ASSIGNMENT => Report each line of the records below that uses the word "Symfony".

Before-and-after change data =>
========================================================================

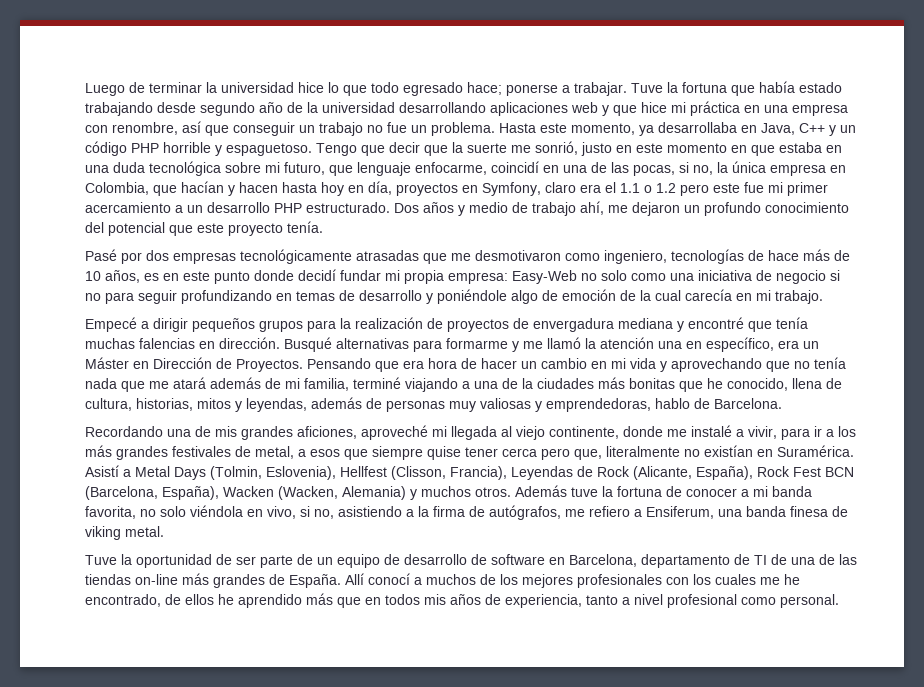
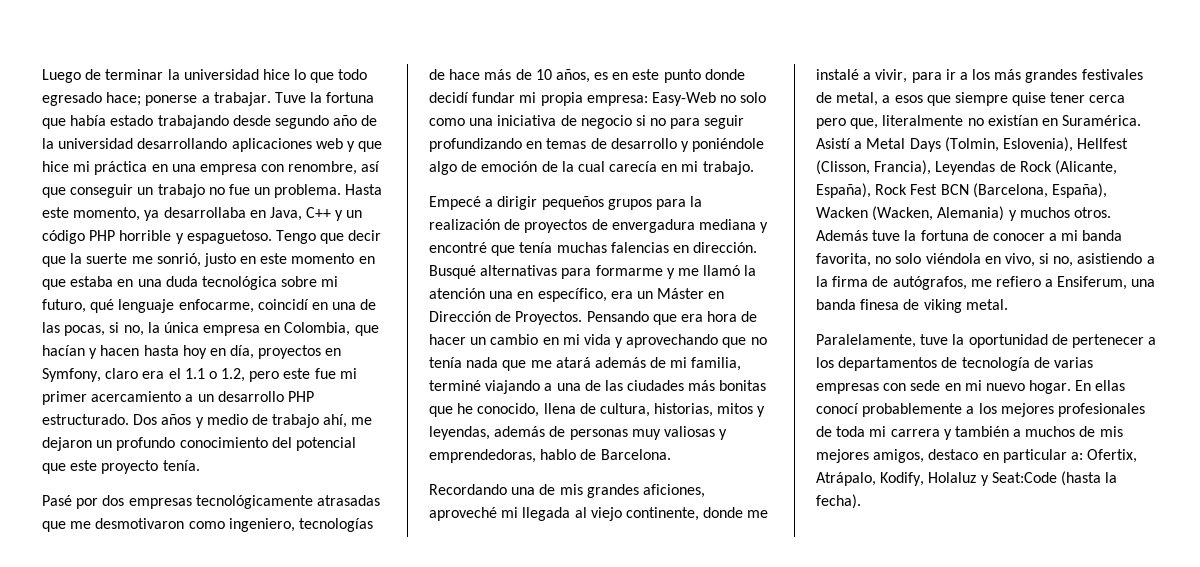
- Tengo que decir que la suerte me sonrió, justo en este momento en que estaba en una duda tecnológica sobre mi futuro, que lenguaje enfocarme, coincidí en una de las pocas, si no, la única empresa en Colombia, que hacían y hacen hasta hoy en día, proyectos en Symfony, claro era el 1.1 o 1.2 pero este fue mi primer acercamiento a un desarrollo PHP estructurado.
+ Tengo que decir que la suerte me sonrió, justo en este momento en que estaba en una duda tecnológica sobre mi futuro, qué lenguaje enfocarme, coincidí en una de las pocas, si no, la única empresa en Colombia, que hacían y hacen hasta hoy en día, proyectos en Symfony, claro era el 1.1 o 1.2, pero este fue mi primer acercamiento a un desarrollo PHP estructurado.
- Pensando que era hora de hacer un cambio en mi vida y aprovechando que no tenía nada que me atará además de mi familia, terminé viajando a una de la ciudades más bonitas que he conocido, llena de cultura, historias, mitos y leyendas, además de personas muy valiosas y emprendedoras, hablo de Barcelona.
+ Pensando que era hora de hacer un cambio en mi vida y aprovechando que no tenía nada que me atará además de mi familia, terminé viajando a una de las ciudades más bonitas que he conocido, llena de cultura, historias, mitos y leyendas, además de personas muy valiosas y emprendedoras, hablo de Barcelona.
- Tuve la oportunidad de ser parte de un equipo de desarrollo de software en Barcelona, departamento de TI de una de las tiendas on-line más grandes de España. Allí conocí a muchos de los mejores profesionales con los cuales me he encontrado, de ellos he aprendido más que en todos mis años de experiencia, tanto a nivel profesional como personal.
+ Paralelamente, tuve la oportunidad de pertenecer a los departamentos de tecnología de varias empresas con sede en mi nuevo hogar. En ellas conocí probablemente a los mejores profesionales de toda mi carrera y también a muchos de mis mejores amigos, destaco en particular a: Ofertix, Atrápalo, Kodify, Holaluz y Seat:Code (hasta la fecha).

========================================================================

RESULT =>
- Tengo que decir que la suerte me sonrió, justo en este momento en que estaba en una duda tecnológica sobre mi futuro, que lenguaje enfocarme, coincidí en una de las pocas, si no, la única empresa en Colombia, que hacían y hacen hasta hoy en día, proyectos en Symfony, claro era el 1.1 o 1.2 pero este fue mi primer acercamiento a un desarrollo PHP estructurado.
+ Tengo que decir que la suerte me sonrió, justo en este momento en que estaba en una duda tecnológica sobre mi futuro, qué lenguaje enfocarme, coincidí en una de las pocas, si no, la única empresa en Colombia, que hacían y hacen hasta hoy en día, proyectos en Symfony, claro era el 1.1 o 1.2, pero este fue mi primer acercamiento a un desarrollo PHP estructurado.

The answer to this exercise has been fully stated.